When to use this calculator
**Calculate z-scores for:**
- **Standardized testing**: SAT, IQ, GRE comparison across years. - **Quality control**: how unusual a measurement is. - **Hypothesis testing**: z-test statistics. - **Confidence intervals**: standard error calculations. - **Outlier detection**: |z| > 3 thresholds. - **Pediatric assessment**: growth chart standardized scores. - **Sports analytics**: player performance vs league averages. - **Risk management**: portfolio risk in standard deviations.
**Interpreting z-scores:**
| Z | Meaning | |---|---| | 0 | Equal to mean | | -1 to 1 | Within 1 SD of mean | | -2 to 2 | Within 2 SD (95% of normal data) | | -3 to 3 | Within 3 SD (99.7%) | | ±2 to ±3 | Unusual but plausible | | ±3 to ±4 | Very unusual | | Beyond ±4 | Extremely unusual or data error |
**Standardized scoring systems (built from z):**
- **IQ**: mean 100, SD 15. z × 15 + 100 = IQ. - **SAT**: mean 1000 (combined). z × 200 + section mean = SAT. - **ACT**: mean 21 (composite). Similar normalization. - **NIH/CDC growth charts**: z-scores converted to percentiles.
**Z vs t distribution:**
- **Z (standard normal)**: known population SD. - **t (Student's)**: estimated SD from sample. Use when sample size < 30. - **As sample size grows**: t approaches z.
**Common confusions:**
- **Z-score vs percentile**: z is in SD units; percentile is in 0-100 range. - **Population vs sample**: z-score uses population mean and SD. - **Standardized vs raw**: z is dimensionless, raw is in original units.
**Z-score advantages:**
- **Comparable across distributions**: same scale (SD units). - **Direct probability interpretation**: maps to standard normal. - **Dimensionless**: no units; pure ratio. - **Standard statistical input**: required by many tests.
**Z-score limitations:**
- **Assumes normality**: for non-normal data, interpretation differs. - **Requires population parameters**: rarely known exactly. - **Sensitive to outliers**: when calculated from sample SD. - **Equal weighting**: doesn't account for measurement uncertainty.
**Modified z-score (for outliers):**
Modified z = 0.6745 × (x - median) / MAD
Where MAD = median absolute deviation.
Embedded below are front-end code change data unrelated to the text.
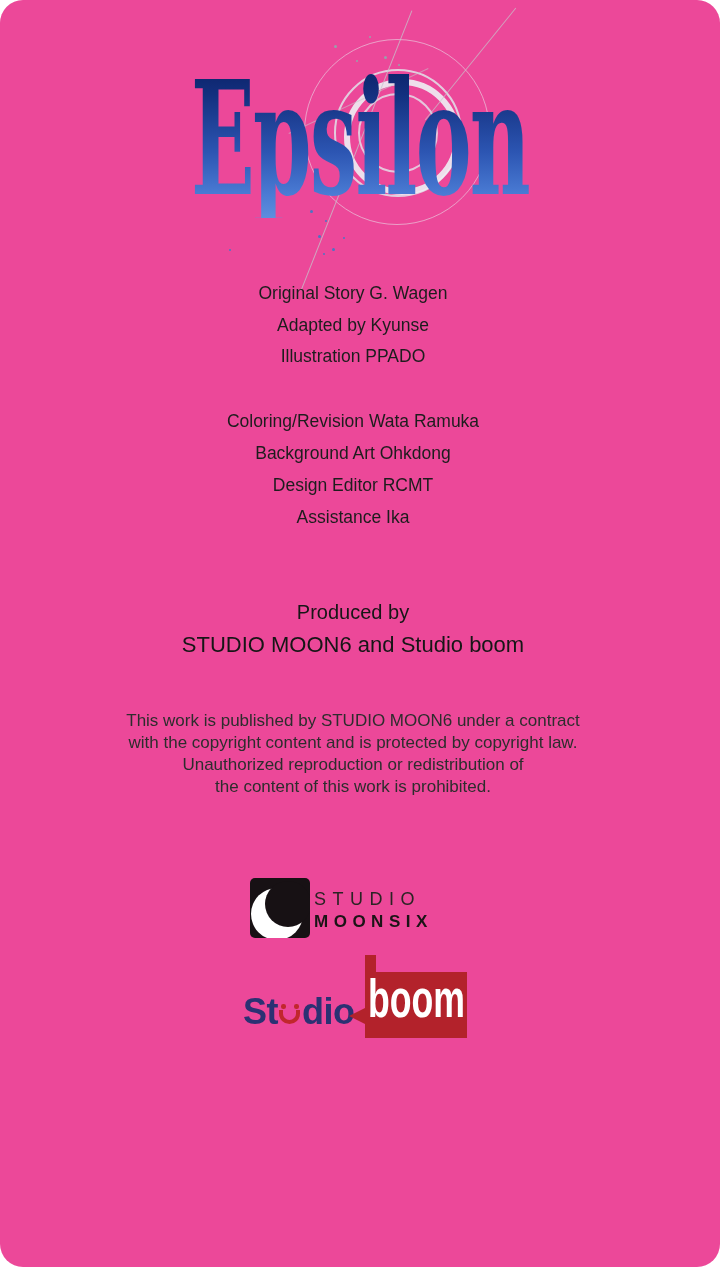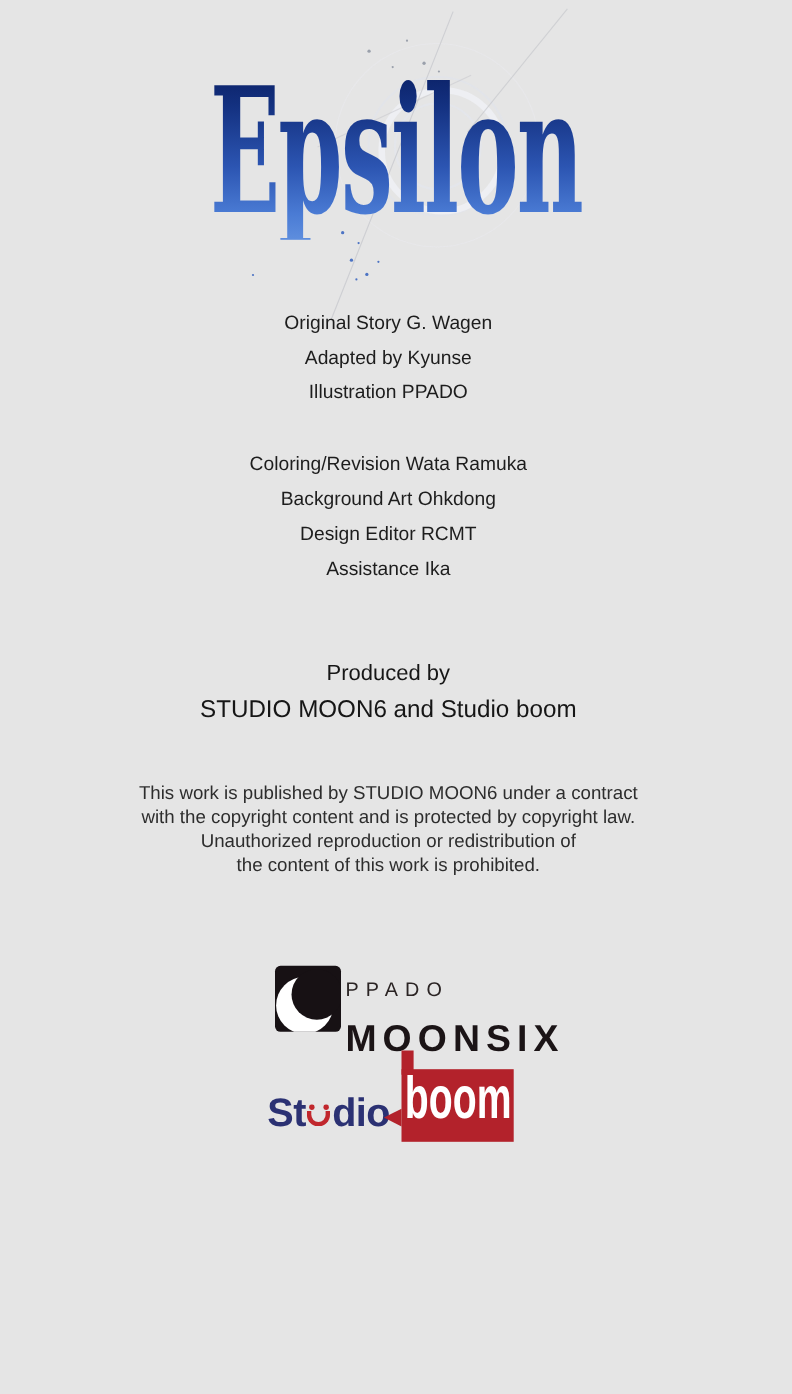--- a/index.html
+++ b/index.html
@@ -1,19 +1,20 @@
 <!DOCTYPE html>
 <html><head>
 <meta charset="utf-8">
 <style>
   html,body { margin:0; padding:0; background:#ffffff; }
   .page {
     position:relative; width:720px; height:1267px; margin:0 auto;
-    background:#e5e5e5; overflow:hidden;
+    background:#ec4899; overflow:hidden;
     font-family:"Liberation Sans", sans-serif;
+    border-radius:23px;
   }
 
   
   .logo-area { position:absolute; left:0; top:0; width:720px; height:290px; }
   .ring { position:absolute; border-radius:50%; }
   .ring1 { left:334px; top:69px;  width:124px; height:124px; border:2px solid #e2e4ea; opacity:.85; }
   .ring2 { left:344px; top:79px;  width:104px; height:104px; border:6px solid #eef0f4; opacity:.9; }
   .ring3 { left:358px; top:93px;  width:76px;  height:76px;  border:2px solid #e4e6ec; opacity:.8; }
   .ring4 { left:304px; top:39px;  width:184px; height:184px; border:1px solid #e9eaef; opacity:.55; }
   .diag { position:absolute; width:1px; background:#c6c7cc; }
@@ -47,21 +48,21 @@
   
   .moonsix { position:absolute; left:250px; top:878px; width:226px; height:62px; }
   .moon-square {
     position:absolute; left:0; top:0; width:60px; height:60px;
     background:#171114; border-radius:5px; overflow:hidden;
   }
   .moon-white { position:absolute; left:1px; top:10px; width:52px; height:52px; border-radius:50%; background:#ffffff; }
   .moon-cut   { position:absolute; left:15px; top:3px;  width:46px; height:46px; border-radius:50%; background:#171114; }
   .moonsix-text { position:absolute; left:64px; top:11px; white-space:nowrap; }
   .moonsix-w1 { font-size:18px; letter-spacing:6.5px; font-weight:400; color:#2b2424; }
-  .moonsix-w2 { font-size:34px; letter-spacing:5.5px; font-weight:700; color:#1b1416; margin-top:15px; }
+  .moonsix-w2 { font-size:17px; letter-spacing:5.5px; font-weight:700; color:#1b1416; margin-top:2px; }
 
   
   .boomlogo { position:absolute; left:243px; top:955px; width:230px; height:85px; }
   .studio-word {
     position:absolute; left:0; bottom:10px; line-height:1;
     font-size:36px; font-weight:700; letter-spacing:-0.5px; color:#2b3173; white-space:nowrap;
   }
   .smiley-u { display:inline-block; position:relative; width:22px; height:20px; margin:0 1px; }
   .smiley-u .eye { position:absolute; top:0; width:4.5px; height:4.5px; border-radius:50%; background:#c1272d; }
   .smiley-u .eye-l { left:2px; }
@@ -140,21 +141,21 @@
     <div>Unauthorized reproduction or redistribution of</div>
     <div>the content of this work is prohibited.</div>
   </div>
 
   <div class="moonsix">
     <div class="moon-square">
       <div class="moon-white"></div>
       <div class="moon-cut"></div>
     </div>
     <div class="moonsix-text">
-      <div class="moonsix-w1">PPADO</div>
+      <div class="moonsix-w1">STUDIO</div>
       <div class="moonsix-w2">MOONSIX</div>
     </div>
   </div>
 
   <div class="boomlogo">
     <div class="studio-word">
       <span>St</span><span class="smiley-u"><span class="eye eye-l"></span><span class="eye eye-r"></span><span class="smile"></span></span><span>dio</span>
     </div>
     <div class="boom-tail"></div>
     <div class="boom-tab"></div>

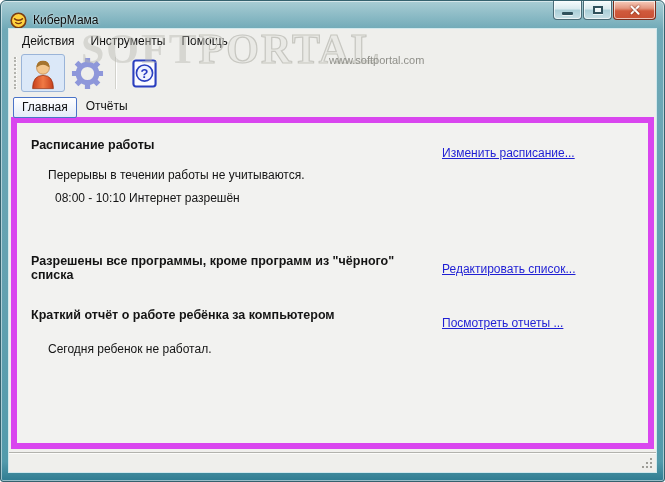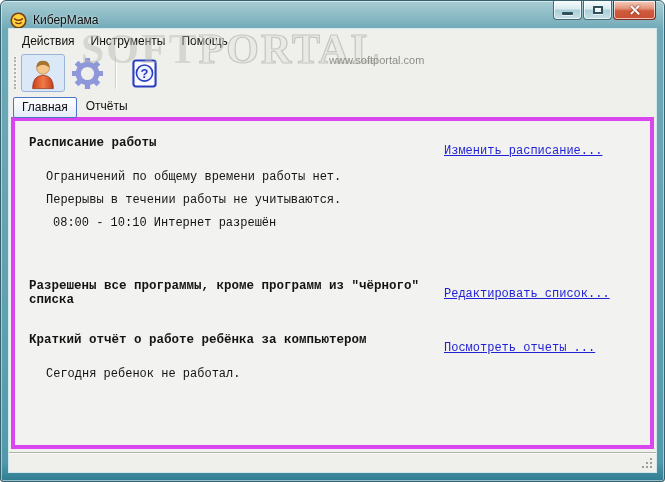--- a/index.html
+++ b/index.html
@@ -67,23 +67,23 @@
   .tabstrip{ height:23px; display:flex; align-items:flex-end; padding-left:4px; position:relative; z-index:2; }
   .tab{ font-size:12px; color:#101010; padding:3px 9px 4px; cursor:default; }
   .tab.active{
     border:1px solid #4a73c8; border-radius:2px;
     background:linear-gradient(#ffffff,#e3ecf9);
     padding:2px 8px 3px; margin-bottom:-1px;
   }
 
   
   .content{
-    flex:1; margin:0 2px; border:4px solid #d946ef; background:#f2f2f0;
+    flex:1; margin:0 2px; border:6px solid #d946ef; background:#f2f2f0;
     position:relative; z-index:1; padding:15px 10px 0 14px;
-    font-size:12px; color:#141414;font-family:Liberation Mono, monospace;
+    font-size:12px; color:#141414;
   }
   .section-head-row{ display:flex; align-items:flex-start; }
   .section-title{ flex:1; font-weight:bold; font-size:12.5px; padding-right:8px; }
   .section-link-col{ width:196px; flex-shrink:0; padding-top:1px;margin-top:7px; }
   a.link{ color:#1f1fd4; text-decoration:underline; font-size:12px; cursor:pointer; }
   .line{ margin:8px 0 0 17px; line-height:15px; }
   .line.first{ margin-top:12px; }
   .line.interval{ margin-left:24px; }
   .sect-2{ margin-top:48px; }
   .sect-3{ margin-top:26px; }
@@ -192,21 +192,20 @@
       <span class="tab active">Главная</span>
       <span class="tab">Отчёты</span>
     </div>
 
     <div class="content">
 
       <div class="section-head-row">
         <div class="section-title">Расписание работы</div>
         <div class="section-link-col"><a class="link">Изменить расписание...</a></div>
       </div>
-      <div class="line first">Ограничений по общему времени работы нет.</div>
       <div class="line">Перерывы в течении работы не учитываются.</div>
       <div class="line interval">08:00 - 10:10 Интернет разрешён</div>
 
       <div class="section-head-row sect-2">
         <div class="section-title">Разрешены все программы, кроме программ из "чёрного" списка</div>
         <div class="section-link-col"><a class="link">Редактировать список...</a></div>
       </div>
 
       <div class="section-head-row sect-3">
         <div class="section-title">Краткий отчёт о работе ребёнка за компьютером</div>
More robust to outliers than standard z.
**Common applications:**
| Field | Use | |---|---| | Education | Test scoring, percentile reports | | Medicine | Growth charts, lab result interpretation | | Manufacturing | Process control, defect rates | | Finance | Risk assessment, VaR calculations | | Sports | Player ranking, season comparisons | | Marketing | Customer segmentation | | Research | Standardizing variables for analysis |
**Reporting z-scores:**
- Always include mean and SD reference. - Specify whether one-tailed or two-tailed. - Note distribution assumption (normal?). - For non-normal data, use percentile instead.
**Cautions:**
- For non-normal data, z-scores don't have the typical probability interpretation. - Very large or small datasets affect the practical meaning of "unusual." - Domain context matters — z = 3 in one field may be unremarkable in another. - Multiple comparisons: when checking many z-scores, some will appear extreme by chance.
Common mistakes to avoid
- Using sample SD when population SD is needed. Z-score requires population parameters.
- Interpreting z-score as a percentage. It's in SD units; convert to percentile if needed.
- Applying 68-95-99.7 rule to non-normal data. The rule only holds for normal distributions.
- Treating |z| > 2 as "significant" without considering sample size and multiple tests.
- Confusing z-score with z-test. Z-score is for individual values; z-test is for hypothesis testing.
- Forgetting absolute value when discussing magnitude. Both +2 and -2 are "2 SD from mean."
- Using z when t-distribution is needed (small samples). t-test more appropriate for n < 30.